What you produce should be every line from the data that includes "margin".

DATA TO USE: Begin

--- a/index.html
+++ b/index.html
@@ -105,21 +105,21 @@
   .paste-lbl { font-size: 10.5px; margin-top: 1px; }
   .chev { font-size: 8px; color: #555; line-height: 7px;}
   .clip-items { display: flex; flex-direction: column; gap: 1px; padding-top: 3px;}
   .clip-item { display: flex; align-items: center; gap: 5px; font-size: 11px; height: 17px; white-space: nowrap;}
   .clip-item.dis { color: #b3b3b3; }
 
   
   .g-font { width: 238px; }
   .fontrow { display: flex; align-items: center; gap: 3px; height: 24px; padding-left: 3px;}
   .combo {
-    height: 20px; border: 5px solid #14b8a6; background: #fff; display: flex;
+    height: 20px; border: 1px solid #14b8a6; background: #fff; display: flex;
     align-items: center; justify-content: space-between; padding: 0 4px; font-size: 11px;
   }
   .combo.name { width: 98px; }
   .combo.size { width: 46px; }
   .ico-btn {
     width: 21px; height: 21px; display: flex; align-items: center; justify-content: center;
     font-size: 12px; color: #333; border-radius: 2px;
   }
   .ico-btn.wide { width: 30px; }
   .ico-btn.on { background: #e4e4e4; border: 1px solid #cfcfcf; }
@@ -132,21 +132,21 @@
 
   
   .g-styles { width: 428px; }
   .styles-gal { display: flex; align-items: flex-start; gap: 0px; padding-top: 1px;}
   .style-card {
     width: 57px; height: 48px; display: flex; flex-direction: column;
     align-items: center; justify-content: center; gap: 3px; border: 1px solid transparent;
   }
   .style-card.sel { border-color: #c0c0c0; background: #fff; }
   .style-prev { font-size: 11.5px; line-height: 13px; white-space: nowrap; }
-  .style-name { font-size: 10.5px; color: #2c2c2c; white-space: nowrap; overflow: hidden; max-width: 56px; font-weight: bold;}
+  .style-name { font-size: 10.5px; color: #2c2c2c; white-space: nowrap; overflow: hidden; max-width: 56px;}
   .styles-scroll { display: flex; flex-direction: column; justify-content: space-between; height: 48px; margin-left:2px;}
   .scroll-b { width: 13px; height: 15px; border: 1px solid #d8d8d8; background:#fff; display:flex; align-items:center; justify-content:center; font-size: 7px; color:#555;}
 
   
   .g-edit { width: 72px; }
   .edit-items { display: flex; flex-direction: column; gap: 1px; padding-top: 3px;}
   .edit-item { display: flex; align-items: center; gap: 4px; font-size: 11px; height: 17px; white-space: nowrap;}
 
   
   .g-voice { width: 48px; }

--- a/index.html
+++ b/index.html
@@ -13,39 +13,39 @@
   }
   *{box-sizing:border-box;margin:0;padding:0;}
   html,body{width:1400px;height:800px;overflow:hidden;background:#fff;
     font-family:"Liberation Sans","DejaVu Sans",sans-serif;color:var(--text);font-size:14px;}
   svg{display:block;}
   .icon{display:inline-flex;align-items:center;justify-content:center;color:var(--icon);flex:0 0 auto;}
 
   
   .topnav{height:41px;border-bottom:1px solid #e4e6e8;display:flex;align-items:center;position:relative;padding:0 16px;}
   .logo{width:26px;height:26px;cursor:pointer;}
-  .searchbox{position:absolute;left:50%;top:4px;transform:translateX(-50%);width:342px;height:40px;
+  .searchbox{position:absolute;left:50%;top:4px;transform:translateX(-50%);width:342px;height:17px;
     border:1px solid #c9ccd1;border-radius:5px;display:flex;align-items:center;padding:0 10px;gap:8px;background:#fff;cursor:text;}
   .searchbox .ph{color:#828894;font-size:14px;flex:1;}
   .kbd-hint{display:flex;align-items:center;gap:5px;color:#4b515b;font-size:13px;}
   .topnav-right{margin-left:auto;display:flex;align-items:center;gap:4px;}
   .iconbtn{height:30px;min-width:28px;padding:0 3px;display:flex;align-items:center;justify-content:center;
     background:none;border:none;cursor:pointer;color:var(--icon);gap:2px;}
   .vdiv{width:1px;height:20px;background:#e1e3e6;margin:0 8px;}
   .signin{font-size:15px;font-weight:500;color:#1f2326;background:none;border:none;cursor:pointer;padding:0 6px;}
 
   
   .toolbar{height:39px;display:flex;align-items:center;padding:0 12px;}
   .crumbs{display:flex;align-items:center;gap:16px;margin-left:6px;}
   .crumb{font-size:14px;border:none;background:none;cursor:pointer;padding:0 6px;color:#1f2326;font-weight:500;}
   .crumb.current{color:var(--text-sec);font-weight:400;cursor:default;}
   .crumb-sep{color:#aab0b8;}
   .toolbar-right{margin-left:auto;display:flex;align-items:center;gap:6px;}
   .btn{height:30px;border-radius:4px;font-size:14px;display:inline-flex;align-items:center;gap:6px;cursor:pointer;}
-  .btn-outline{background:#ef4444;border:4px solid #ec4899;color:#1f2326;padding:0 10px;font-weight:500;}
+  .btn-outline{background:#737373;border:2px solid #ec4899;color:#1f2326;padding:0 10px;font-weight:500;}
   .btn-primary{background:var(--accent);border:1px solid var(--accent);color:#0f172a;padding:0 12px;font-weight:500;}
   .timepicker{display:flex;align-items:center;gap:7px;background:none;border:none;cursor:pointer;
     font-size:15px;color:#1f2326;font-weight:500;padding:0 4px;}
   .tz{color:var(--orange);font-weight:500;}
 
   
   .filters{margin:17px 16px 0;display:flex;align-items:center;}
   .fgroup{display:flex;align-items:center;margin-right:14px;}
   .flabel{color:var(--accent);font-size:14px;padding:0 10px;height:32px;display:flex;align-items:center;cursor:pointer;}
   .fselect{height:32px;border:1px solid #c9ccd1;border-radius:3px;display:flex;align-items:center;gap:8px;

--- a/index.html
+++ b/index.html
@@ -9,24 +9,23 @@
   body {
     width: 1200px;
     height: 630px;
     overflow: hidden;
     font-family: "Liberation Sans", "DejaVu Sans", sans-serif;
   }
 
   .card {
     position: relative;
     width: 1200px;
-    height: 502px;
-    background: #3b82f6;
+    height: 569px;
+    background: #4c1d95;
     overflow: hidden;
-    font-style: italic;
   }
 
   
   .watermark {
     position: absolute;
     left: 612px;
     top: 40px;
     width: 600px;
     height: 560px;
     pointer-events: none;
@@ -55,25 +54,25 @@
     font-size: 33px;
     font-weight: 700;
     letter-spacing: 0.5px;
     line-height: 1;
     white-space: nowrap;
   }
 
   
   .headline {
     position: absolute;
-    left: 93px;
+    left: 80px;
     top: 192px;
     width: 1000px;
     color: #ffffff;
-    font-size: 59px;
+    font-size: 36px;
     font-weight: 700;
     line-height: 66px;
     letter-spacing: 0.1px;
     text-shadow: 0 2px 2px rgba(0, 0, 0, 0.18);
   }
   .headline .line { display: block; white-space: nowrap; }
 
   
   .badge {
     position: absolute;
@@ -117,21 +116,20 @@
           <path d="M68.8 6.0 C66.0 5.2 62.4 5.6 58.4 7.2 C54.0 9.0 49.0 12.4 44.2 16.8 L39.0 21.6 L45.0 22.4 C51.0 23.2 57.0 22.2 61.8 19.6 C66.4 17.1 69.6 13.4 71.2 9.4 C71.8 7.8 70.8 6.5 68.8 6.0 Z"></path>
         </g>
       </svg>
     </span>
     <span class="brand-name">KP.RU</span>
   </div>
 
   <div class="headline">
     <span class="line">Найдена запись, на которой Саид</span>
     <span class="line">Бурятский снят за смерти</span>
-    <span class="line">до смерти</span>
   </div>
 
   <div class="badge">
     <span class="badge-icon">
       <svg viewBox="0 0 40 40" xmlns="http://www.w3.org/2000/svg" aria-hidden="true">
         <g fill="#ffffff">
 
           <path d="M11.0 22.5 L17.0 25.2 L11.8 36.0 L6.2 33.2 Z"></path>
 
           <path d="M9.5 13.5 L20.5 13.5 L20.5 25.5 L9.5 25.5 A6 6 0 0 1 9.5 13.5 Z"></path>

DATA TO USE: End

### RESULT OF THE TASK
   .paste-lbl { font-size: 10.5px; margin-top: 1px; }
   .styles-scroll { display: flex; flex-direction: column; justify-content: space-between; height: 48px; margin-left:2px;}
   *{box-sizing:border-box;margin:0;padding:0;}
   .topnav-right{margin-left:auto;display:flex;align-items:center;gap:4px;}
   .vdiv{width:1px;height:20px;background:#e1e3e6;margin:0 8px;}
   .crumbs{display:flex;align-items:center;gap:16px;margin-left:6px;}
   .toolbar-right{margin-left:auto;display:flex;align-items:center;gap:6px;}
   .filters{margin:17px 16px 0;display:flex;align-items:center;}
   .fgroup{display:flex;align-items:center;margin-right:14px;}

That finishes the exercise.